To blanch, get a pot of water boiling. Cut an X at the bottom and top of your tomatoes. Don’t worry about making your X too big, worry about making it too small. Throw (not literally) your tomatoes into the boiling water for a minute if ripe, longer if not ripe. Of course, if your tomatoes aren’t ripe, you should consider waiting a few more days until making this dish. After the boil, toss (again figurative) the tomatoes into very cold water. The skins should slide right off. Cut your tomatoes in half, remove the seeds with your fingers or a spoon, chop and set aside.
Ingredients (serves 2)
-1 lb of tomatoes
-1 onion (or leek for a really cool flavor)
-2 cloves of garlic
-A bay leaf
-Basil (fresh is better, dry is fine)
-Salt and pepper
-1 to 2 cups water
-½ cup half & half
-Flour optional
Sweat the onions and garlic in the butter with some salt. When they become soft, add the chopped tomatoes, bay leaf, basil and pepper. Let them sweat for five more minutes. Add the water. Try not to add broth. This fight belongs to the tomatoes and the tomatoes alone. They don’t want no help from no broth. I find that measuring is futile. I wrote one to two cups in the above ingredients because that’s somewhere about the amount we’ll be using. You want to use enough to barely cover the tomatoes. Simmer that for 45 minutes. Remove the bay leaf and blend. Now add the half & half. You want to use about a quarter the amount of half & half as you did water. Add salt and serve.

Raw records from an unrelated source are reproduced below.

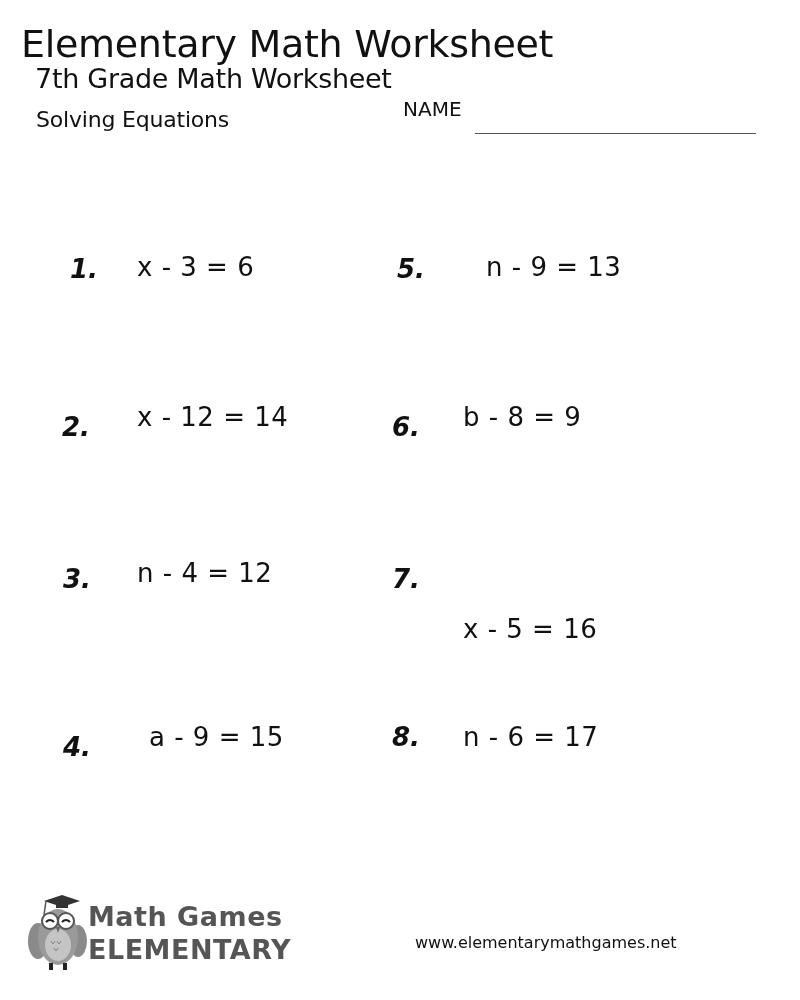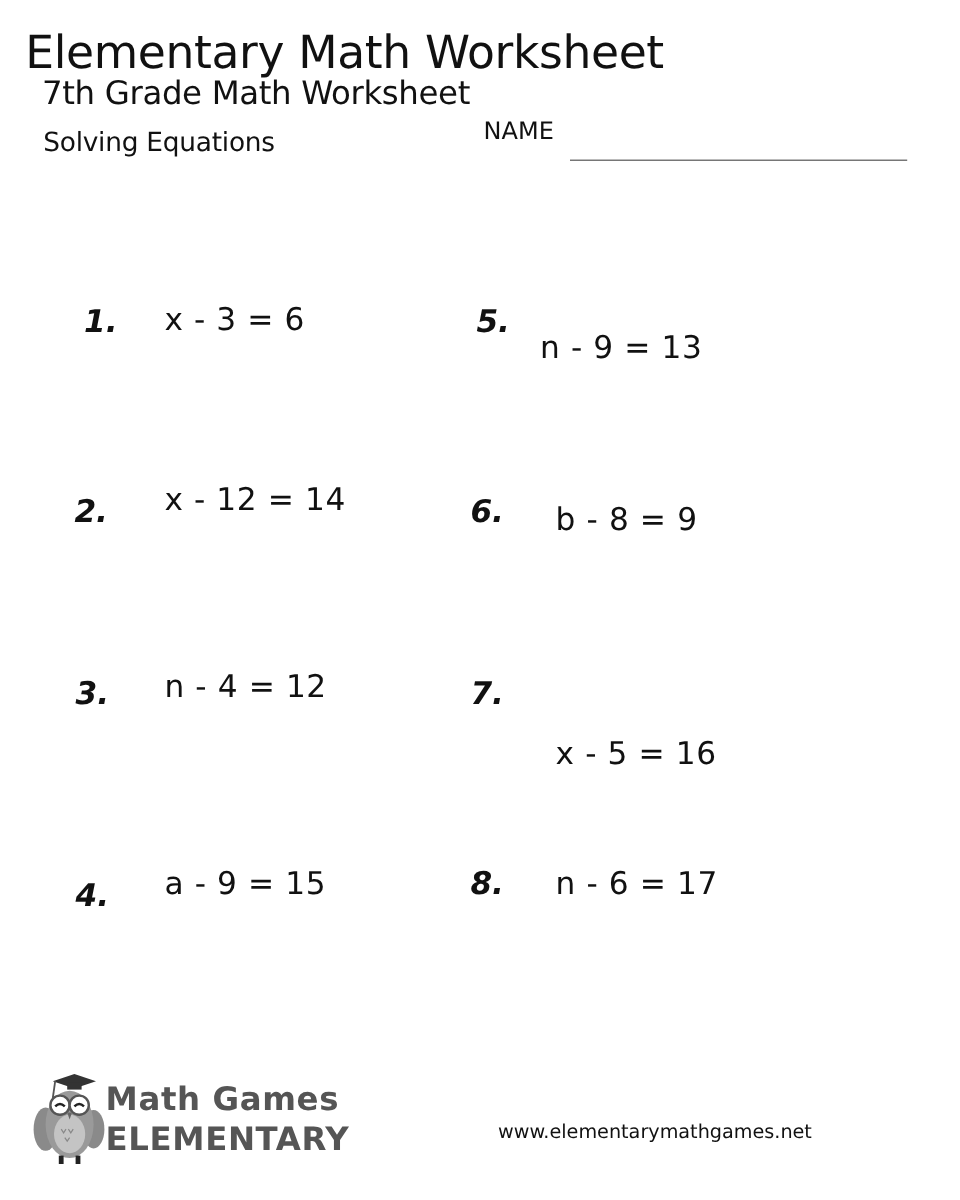--- a/index.html
+++ b/index.html
@@ -47,7 +47,7 @@
 
   <div>
     <span class="abs num" style="left:397px; top:254px;">5.</span>
-    <span class="abs eq" style="left:450px; top:252px;margin-top:23px;">n - 9 = 13</span>
+    <span class="abs eq" style="left:486px; top:252px;">n - 9 = 13</span>
   </div>
   <div>
     <span class="abs num" style="left:392px; top:412px;">6.</span>

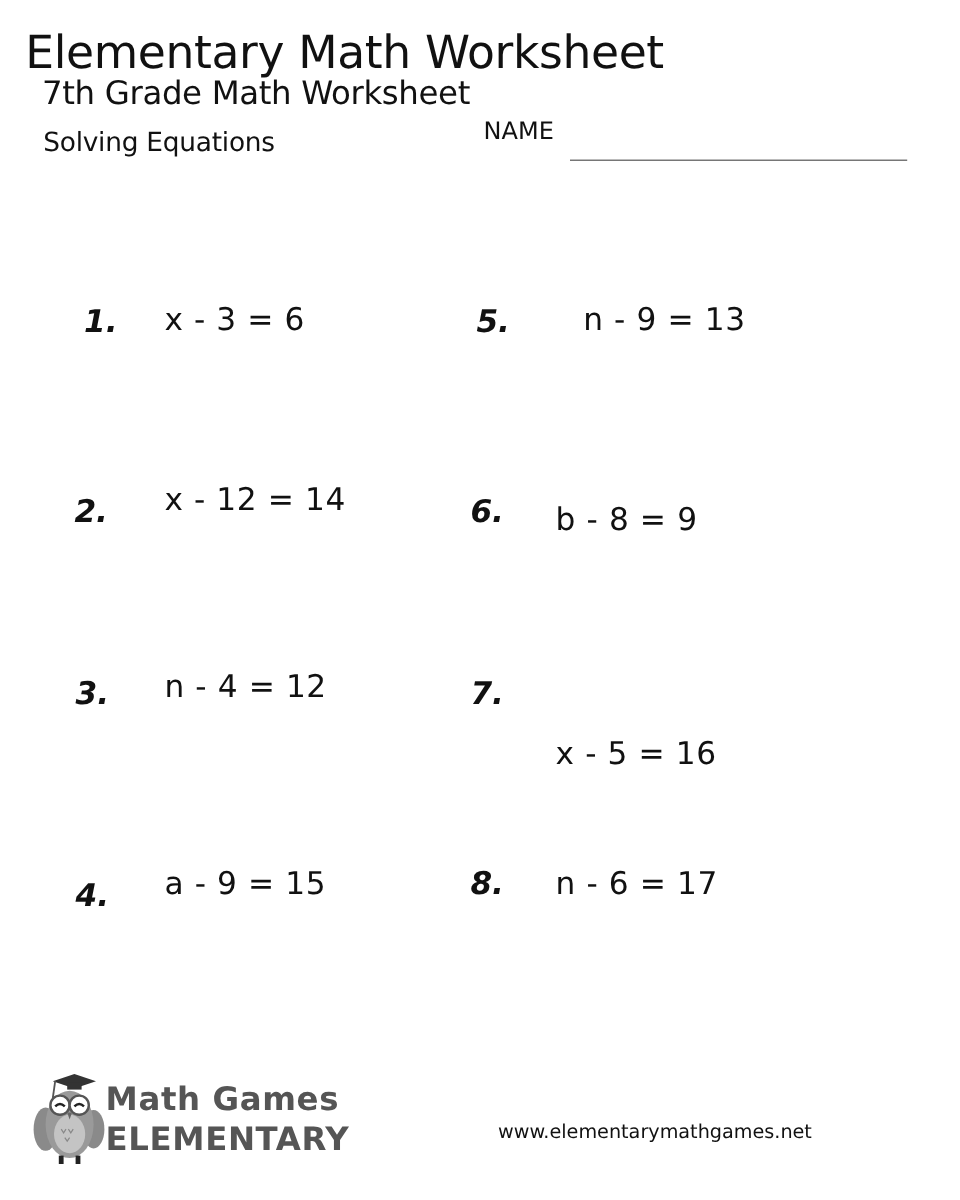--- a/index.html
+++ b/index.html
@@ -51,7 +51,7 @@
   </div>
   <div>
     <span class="abs num" style="left:392px; top:412px;">6.</span>
-    <span class="abs eq" style="left:463px; top:419px;">b - 8 = 9</span>
+    <span class="abs eq" style="left:463px; top:402px;">b - 8 = 9</span>
   </div>
   <div>
     <span class="abs num" style="left:392px; top:564px;">7.</span>

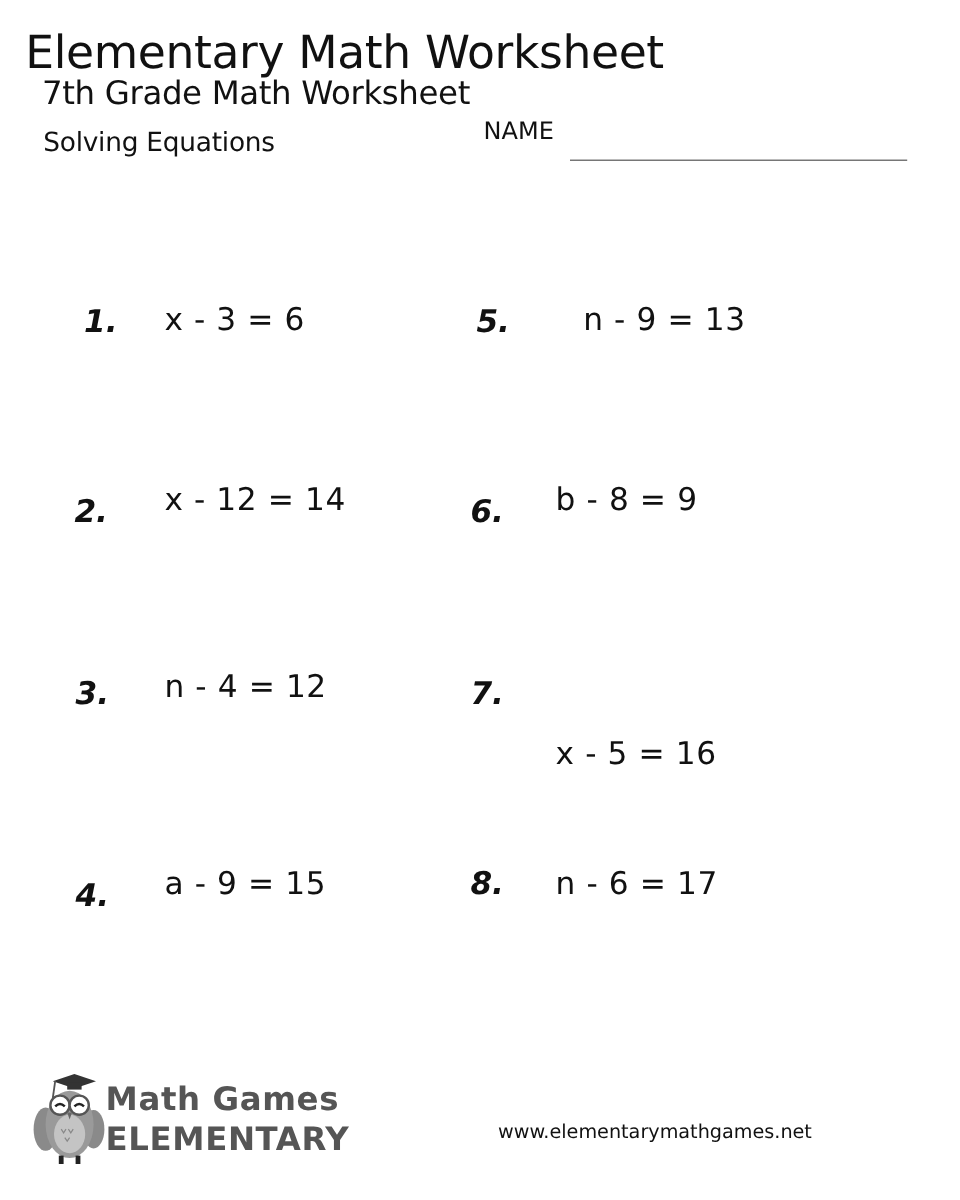--- a/index.html
+++ b/index.html
@@ -42,7 +42,7 @@
   </div>
   <div>
     <span class="abs num" style="left:63px; top:732px;">4.</span>
-    <span class="abs eq" style="left:137px; top:722px;">a - 9 = 15</span>
+    <span class="abs eq" style="left:149px; top:722px;">a - 9 = 15</span>
   </div>
 
   <div>

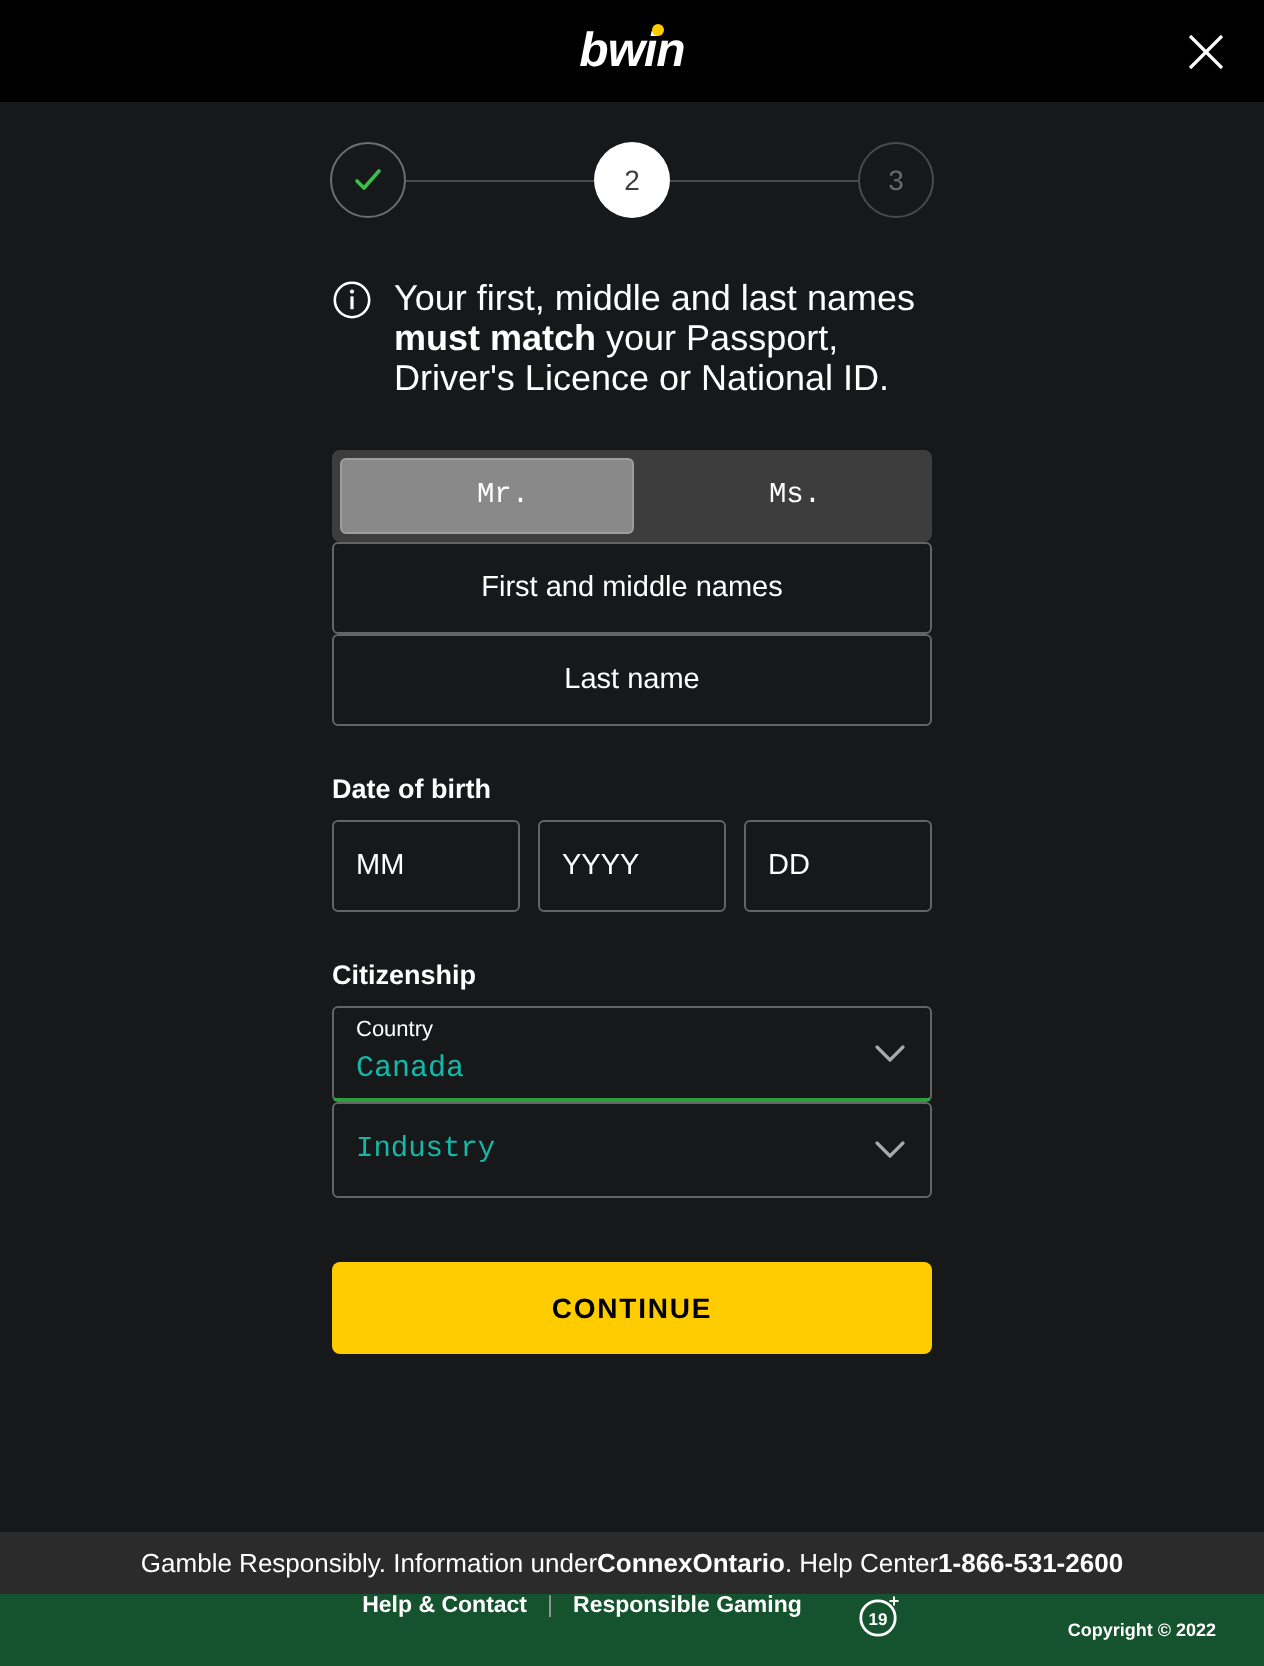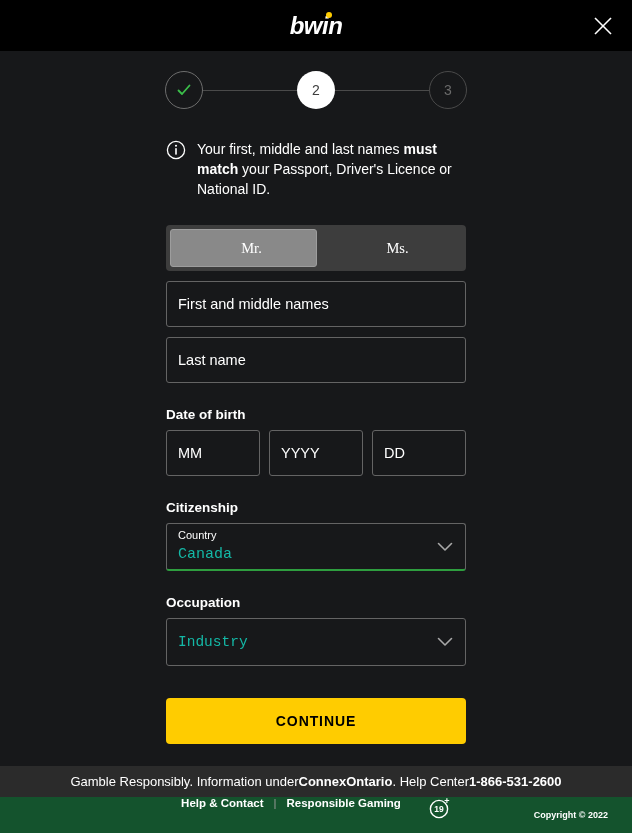--- a/index.html
+++ b/index.html
@@ -136,7 +136,7 @@
     margin-top: 1px;
   }
   .notice-text {
-    font-size: 14px;
+    font-size: 18px;
     line-height: 20px;
     color: #ffffff;
   }

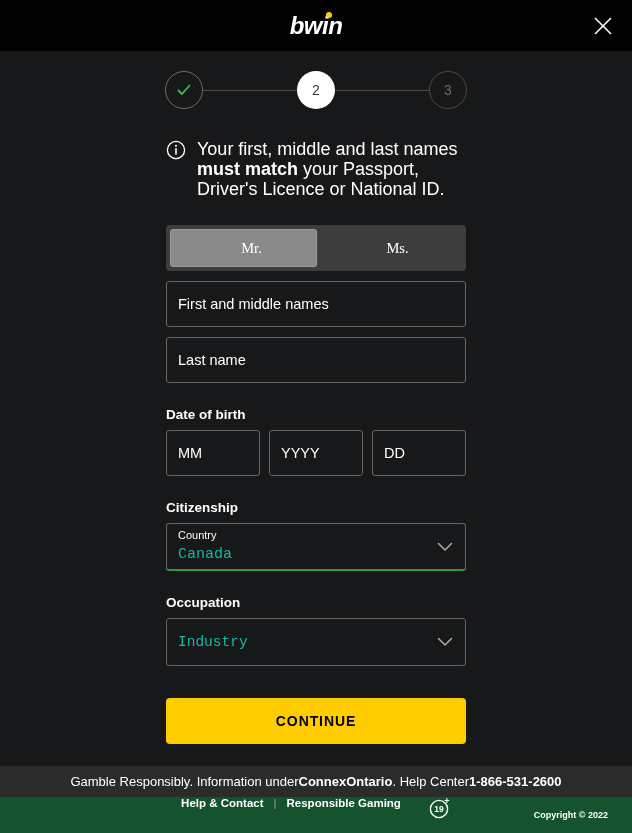--- a/index.html
+++ b/index.html
@@ -169,7 +169,7 @@
     border-radius: 3px;
     background: transparent;
     border: none;
-    font-family: Liberation Serif, serif;
+    font-family: Liberation Mono, monospace;
     padding-left: 16px;
   }
   .segment.active {

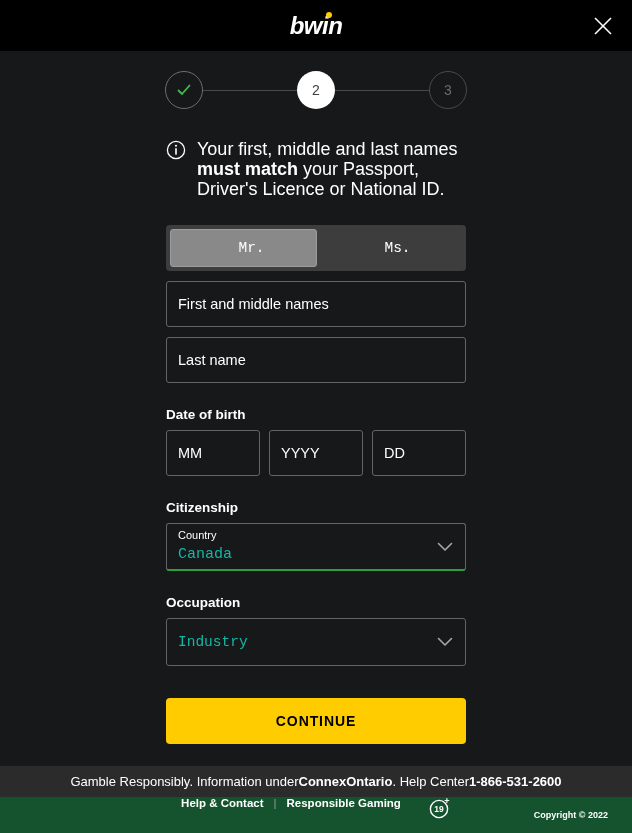--- a/index.html
+++ b/index.html
@@ -181,13 +181,13 @@
   .field {
     position: relative;
     height: 46px;
-    margin-top: 10px;
     border: 1px solid #646464;
     border-radius: 3px;
     background: transparent;
     display: flex;
     align-items: center;
     padding: 16px 11px;
+    justify-content: center;
   }
   .field-placeholder {
     font-size: 14.5px;

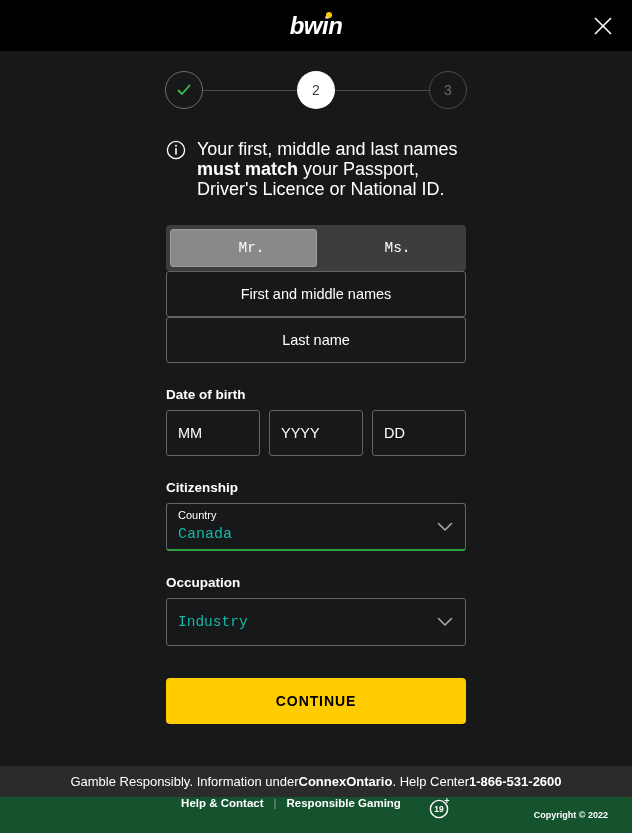--- a/index.html
+++ b/index.html
@@ -401,7 +401,6 @@
         </svg>
       </div>
 
-      <div class="section-label">Occupation</div>
       <div class="select">
         <span class="select-value single">Industry</span>
         <svg class="chevron" width="16" height="10" viewBox="0 0 16 10">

If you want to thicken this more, you can add one or two tbsp of flour to the half & half before you add it. Just don’t add raw flour to a hot soup, or the flour will congeal into little powder dumplings. If you decide to add flour, let it simmer in the soup for give minutes.
This soup can be improved in so many ways. Try adding a little wine or curry powder, play with the ratio of water to half & half, or set chunks of tomato aside to add to the puree afterwards. The effort is worth it.